Fredrik Axel Schiotz (1901-1989), former president of the ELC, became the first
president of the American Lutheran Church in 1960. While a student at St. Olaf College
in 1922, Fredrik Schiotz, a Chicago native who grew up in Ladysmith, Wisconsin, was
elected the first president of the Lutheran Student Association of America. After
graduation, he taught elementary and high school for two years in his home town before
entering Luther Seminary in St. Paul, Minnesota. Seminary studies were interrupted during
the year Schiotz served as traveling secretary to the Student Volunteer Movement.
After ordination and two Minnesota pastorates, he became executive
secretary of the Student Service Commission of the American Lutheran Conference (1936-45).

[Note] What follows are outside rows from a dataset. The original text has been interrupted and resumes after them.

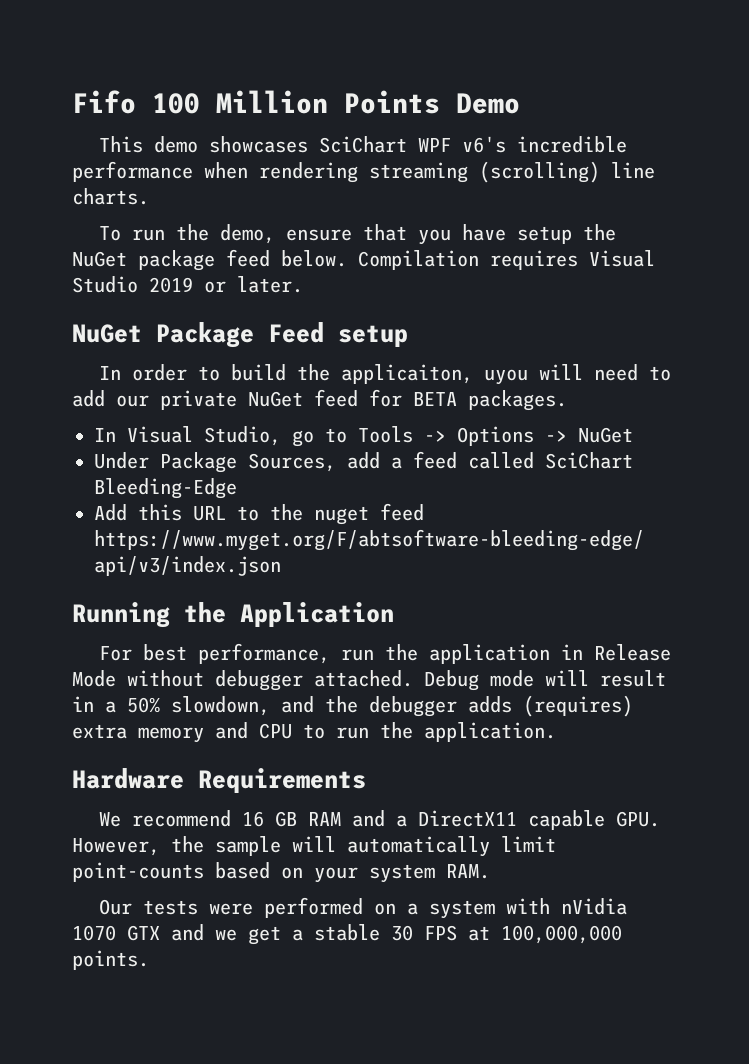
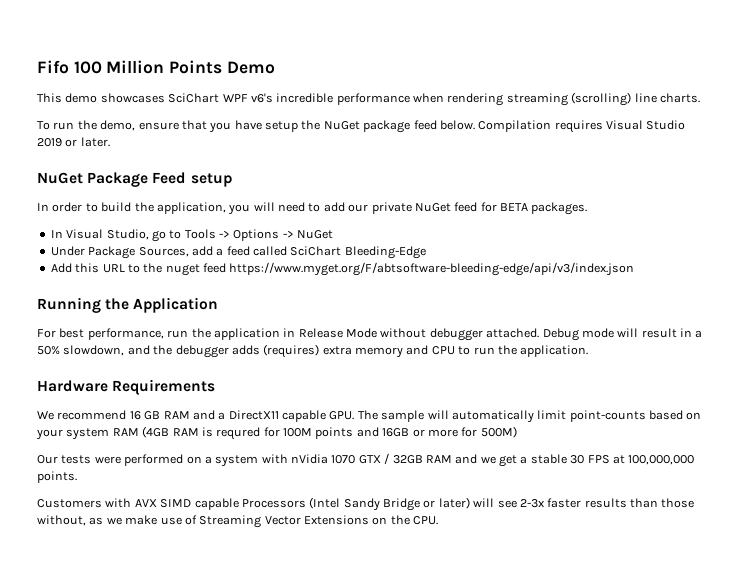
- In order to build the applicaiton, uyou will need to add our private NuGet feed for BETA packages.
+ In order to build the application, you will need to add our private NuGet feed for BETA packages.
- We recommend 16 GB RAM and a DirectX11 capable GPU. However, the sample will automatically limit point-counts based on your system RAM.
+ We recommend 16 GB RAM and a DirectX11 capable GPU. The sample will automatically limit point-counts based on your system RAM (4GB RAM is requred for 100M points and 16GB or more for 500M)
- Our tests were performed on a system with nVidia 1070 GTX and we get a stable 30 FPS at 100,000,000 points.
+ Our tests were performed on a system with nVidia 1070 GTX / 32GB RAM and we get a stable 30 FPS at 100,000,000 points.
+ Customers with AVX SIMD capable Processors (Intel Sandy Bridge or later) will see 2-3x faster results than those without, as we make use of Streaming Vector Extensions on the CPU.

He then became pastor of Trinity Church, Brooklyn, New York, (1945-48) before being called
by the National Lutheran Council to serve from 1948-54 as executive secretary of the
Commission on Younger Churches and Orphaned Missions (New York and Geneva, Switzerland),
dedicated to reuniting European churches and world missions after World War II.
Simultaneously, he served for two of those years (1952-54) as director of the Lutheran
World Federation (LWF) Department of World Missions.
In 1954, Schiotz was elected
president of the Evangelical Lutheran Church. A leading advocate for greater Lutheran
unity, six years later he was elected the first president of the merged American Lutheran
Church (ALC). During his as ALC president tenure he served seven years as president of the
LWF (1963-70). He was a member of the LWF executive committee for the next 16 years. He
helped bring the ALC into the worldwide ecumenical movement and was a member of the World
Council of Churches Central Committee. Dr. Schiotz was instrumental in creating the
Lutheran Council in the USA in 1966, and in the ALC-Lutheran Church-Missouri Synod (LCMS)
fellowship agreements, later broken by LCMS. He died in 1989 at age 88.